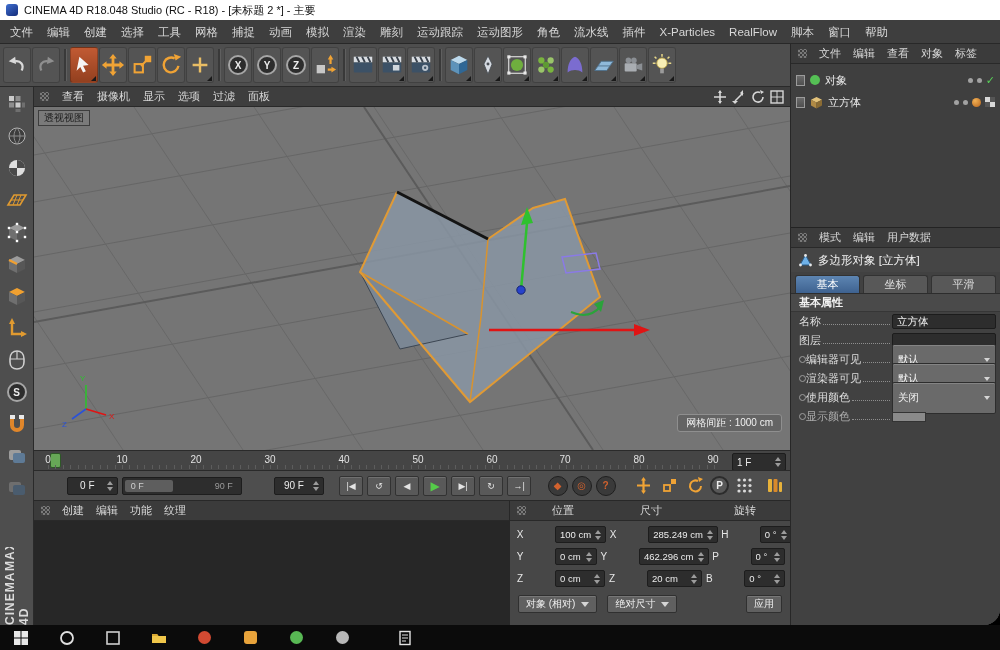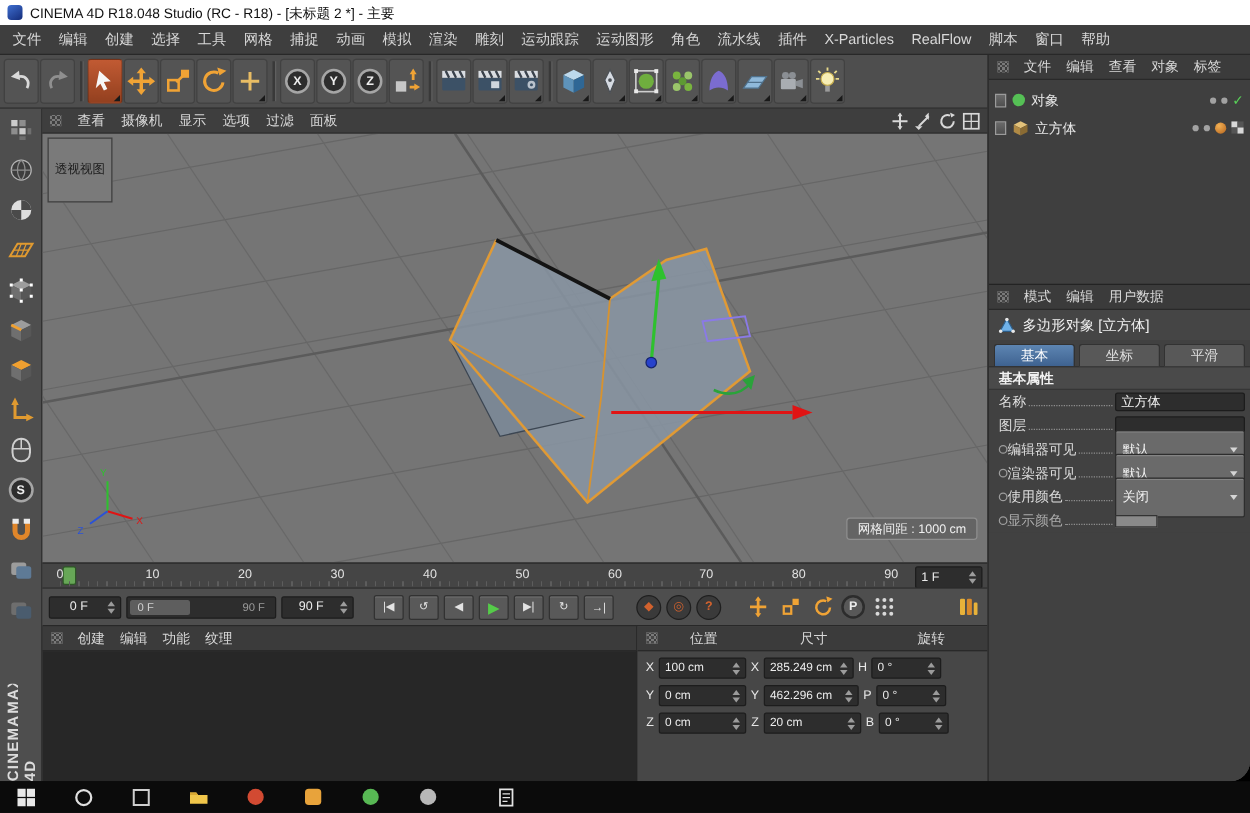--- a/index.html
+++ b/index.html
@@ -49,35 +49,35 @@
     border-bottom:1px solid #292929;display:flex;align-items:center;padding:0 6px;gap:13px;
     font-size:11px;color:#d8d8d8;}
   .grip{width:9px;height:9px;flex:none;
     background:repeating-linear-gradient(90deg,#8a8a8a 0 2px,transparent 2px 4px),
                repeating-linear-gradient(0deg,#8a8a8a 0 2px,transparent 2px 4px);
     background-blend-mode:multiply;opacity:.8;}
   .vpnav{margin-left:auto;display:flex;gap:5px;align-items:center;}
   .vpnav svg{width:14px;height:14px;}
   .vpcanvas{position:absolute;left:34px;top:63px;width:756px;height:343px;background:#757575;overflow:hidden;}
   .viewlabel{position:absolute;left:4px;top:3px;background:#7a7a7a;border:1px solid #3d3d3d;
-    color:#1d1d1d;font-size:10px;padding:18px 5px;line-height:14px;}
+    color:#1d1d1d;font-size:10px;padding:0 5px;line-height:14px;}
   .gridlabel{position:absolute;right:8px;bottom:18px;background:#646464;border:1px solid #8f8f8f;
     color:#f0f0f0;font-size:10px;padding:1px 8px;border-radius:3px;}
   
   .ruler{position:absolute;left:34px;top:406px;width:756px;height:21px;background:#454545;
     border-top:1px solid #2a2a2a;border-bottom:1px solid #2a2a2a;overflow:hidden;}
   .tick{position:absolute;top:3px;font-size:10px;color:#e2e2e2;transform:translateX(-50%);}
   .tickstrip{position:absolute;left:14px;right:70px;bottom:1px;height:4px;
     background:repeating-linear-gradient(90deg,#5d5d5d 0 1px,transparent 1px 7.4px);}
   .playhead{position:absolute;left:16px;top:2px;width:11px;height:15px;background:#67a757;
     border:1px solid #2e5727;border-radius:2px;}
   .framebox{position:absolute;right:4px;top:2px;width:54px;height:16px;}
   
   .fieldbox{height:18px;background:#2d2d2d;border:1px solid #1d1d1d;border-radius:2px;
-    color:#ececec;font-size:10px;display:flex;align-items:center;padding:0 4px;gap:4px;}
+    color:#ececec;font-size:10px;display:flex;align-items:center;padding:0 4px;gap:4px;margin-left:28px;}
   .fieldbox .val{flex:1;white-space:nowrap;overflow:hidden;}
   .spin{display:flex;flex-direction:column;gap:2px;flex:none;}
   .spin i{display:block;width:0;height:0;border-left:3px solid transparent;border-right:3px solid transparent;}
   .spin .up{border-bottom:4px solid #9c9c9c;}
   .spin .dn{border-top:4px solid #9c9c9c;}
   
   .transport{position:absolute;left:34px;top:427px;width:756px;height:30px;background:#4e4e4e;
     border-bottom:1px solid #282828;display:flex;align-items:center;padding:0 5px;gap:4px;text-align:center;}
   .range{width:120px;height:18px;background:#2d2d2d;border:1px solid #1d1d1d;border-radius:2px;
     position:relative;font-size:9px;color:#cfcfcf;display:flex;align-items:center;
@@ -714,20 +714,33 @@
             </span>
           </div>
         <span class="axl">B</span>
         <div class="fieldbox cf" style="width:56px">
             <span class="val">0 °</span>
             <span class="spin">
               <i class="up"></i>
               <i class="dn"></i>
             </span>
           </div>
+      </div>
+      <div class="cbuttons">
+        <div class="dropbtn">
+          <span>对象 (相对)</span>
+          <span class="dtri"></span>
+        </div>
+        <div class="dropbtn">
+          <span>绝对尺寸</span>
+          <span class="dtri"></span>
+        </div>
+        <div class="dropbtn" style="margin-left:auto">
+          <span>应用</span>
+        </div>
       </div>
     </div>
   </div>
 
   <div class="rightcol">
 
     <div class="panelmenu">
       <span class="grip"></span>
       <span>文件</span>
       <span>编辑</span>

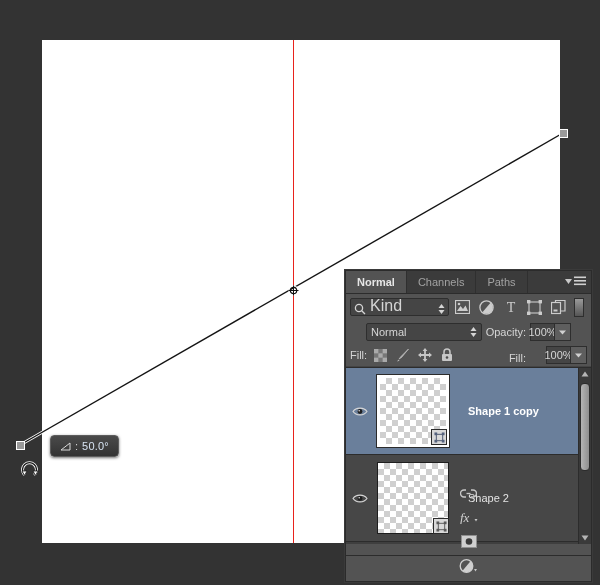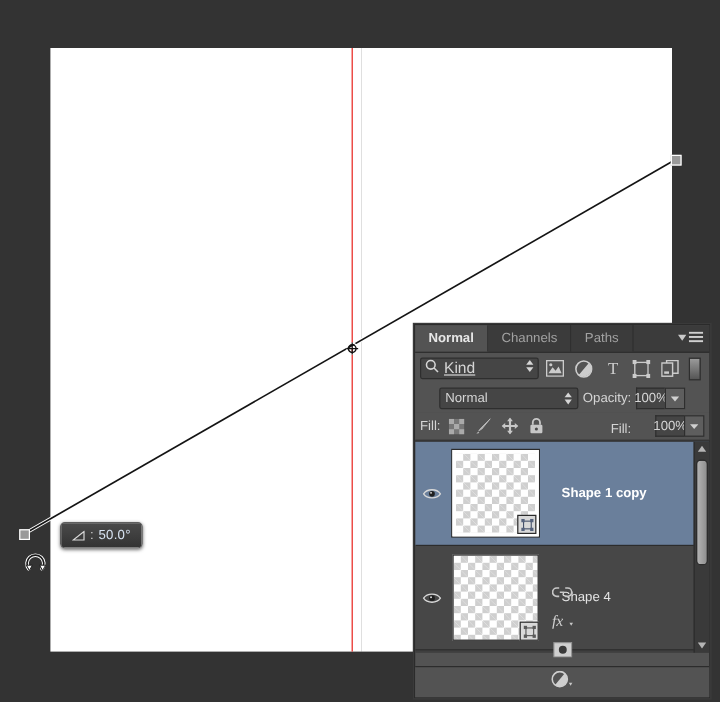--- a/index.html
+++ b/index.html
@@ -165,27 +165,26 @@
     gap: 3px;
     background: #535353;
   }
   #kind-select {
     width: 99px;
     height: 18px;
     background: #454545;
     border: 1px solid #2e2e2e;
     border-radius: 2px;
     display: flex;
-    align-items: flex-start;
+    align-items: flex-end;
     padding: 0 3px;
     box-sizing: border-box;
     color: #d5d5d5;
-    font-size: 13px;
+    font-size: 16px;
     gap: 4px;
-    text-decoration: underline;
   }
   #kind-select .kind-text { flex: 1; }
   .filter-icon {
     width: 21px;
     height: 19px;
     display: flex;
     align-items: center;
     justify-content: center;
   }
   #filter-toggle {
@@ -613,21 +612,21 @@
               <svg width="11" height="11" viewBox="0 0 12 12">
                 <rect x="2.5" y="2.5" width="7" height="7" fill="none" stroke="#555555" stroke-width="1"></rect>
                 <rect x="0.5" y="0.5" width="3" height="3" fill="#5a5a5a"></rect>
                 <rect x="8.5" y="0.5" width="3" height="3" fill="#5a5a5a"></rect>
                 <rect x="0.5" y="8.5" width="3" height="3" fill="#5a5a5a"></rect>
                 <rect x="8.5" y="8.5" width="3" height="3" fill="#5a5a5a"></rect>
               </svg>
             </div>
           </div>
         </div>
-        <div class="layer-name">Shape 4</div>
+        <div class="layer-name">Shape 2</div>
       </div>
 
       <div id="list-scrollbar">
         <div id="sb-up">
           <svg width="8" height="6" viewBox="0 0 8 6">
             <path d="M4 0.5 L7.5 5.5 L0.5 5.5 Z" fill="#b5b5b5"></path>
           </svg>
         </div>
         <div id="sb-thumb"></div>
         <div id="sb-down">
----------
▶ [Exercise description]: Copy each line of the entries that includes the word "select".

▶ [Answer box]:
   #kind-select {
   #kind-select .kind-text { flex: 1; }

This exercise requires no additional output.